In the following pseudo code description of the Intel loop
instruction, when the operand size is 16, this description appears to omit use of the DEST
branch-target operand in the taken case:
IF BranchCond = 1
THEN
IF OperandSize = 32
THEN EIP ← EIP + SignExtend(DEST);
ELSE IF OperandSize = 64
THEN RIP ← RIP + SignExtend(DEST);
FI;
ELSE IF OperandSize = 16
?---> THEN EIP ← EIP AND 0000FFFFH;
FI;
FI;
IF OperandSize = (32 or 64)
THEN IF (R/E)IP < CS.Base or (R/E)IP > CS.Limit
#GP; FI;
FI;
FI;
ELSE
Terminate loop and continue program execution at (R/E)IP;
FI;
By the arrow I added (?--->
), it appears to me that DEST
goes unused, in the case of 16-bit OperandSize — it is protecting against wrap but adding nothing in.
The write up from intel:
https://www.intel.com/content/dam/www/public/us/en/documents/manuals/64-ia-32-architectures-software-developer-instruction-set-reference-manual-325383.pdf
page "Vol. 2A 3-543".
FelixCloutier has the same code as intel:
https://www.felixcloutier.com/x86/loop:loopcc
If this is a typo/bug in the intel spec where to report it?

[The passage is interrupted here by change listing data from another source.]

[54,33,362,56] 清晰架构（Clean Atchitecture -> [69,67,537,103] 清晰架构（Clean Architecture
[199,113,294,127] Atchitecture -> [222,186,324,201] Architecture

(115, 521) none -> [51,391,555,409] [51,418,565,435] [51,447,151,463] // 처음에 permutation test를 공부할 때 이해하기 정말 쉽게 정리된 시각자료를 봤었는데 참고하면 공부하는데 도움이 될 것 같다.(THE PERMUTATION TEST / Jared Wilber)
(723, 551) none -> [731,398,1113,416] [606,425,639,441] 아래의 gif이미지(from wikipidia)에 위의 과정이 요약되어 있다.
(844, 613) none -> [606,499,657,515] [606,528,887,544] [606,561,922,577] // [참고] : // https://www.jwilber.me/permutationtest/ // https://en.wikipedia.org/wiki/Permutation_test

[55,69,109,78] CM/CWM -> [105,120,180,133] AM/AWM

Yeah, looks like bug. The loop
instruction does jump, not just truncate EIP, in 16-bit mode just like in other modes.
(R/E)IP < CS.Base
also looks like a bug; the linear address is formed by adding EIP to CS.Base. i.e. valid EIP values are from 0
to CS.Limit
, unsigned, regardless of non-zero CS base.
I think Intel's forums work as a way to report bugs in manuals / guides, but it's not obvious which section to report in.
https://community.intel.com/t5/Intel-ISA-Extensions/bd-p/isa-extensions has some posts with bug reports for the intrinsics guide, which got the attention of Intel people who could do something about it.
Also possibly https://community.intel.com/t5/Software-Development-Topics/ct-p/software-dev-topics or some other sub-forum of the "software developer" forums. The "cpu" forums seems to be about people using CPUs, like motherboard / RAM compat and stuff.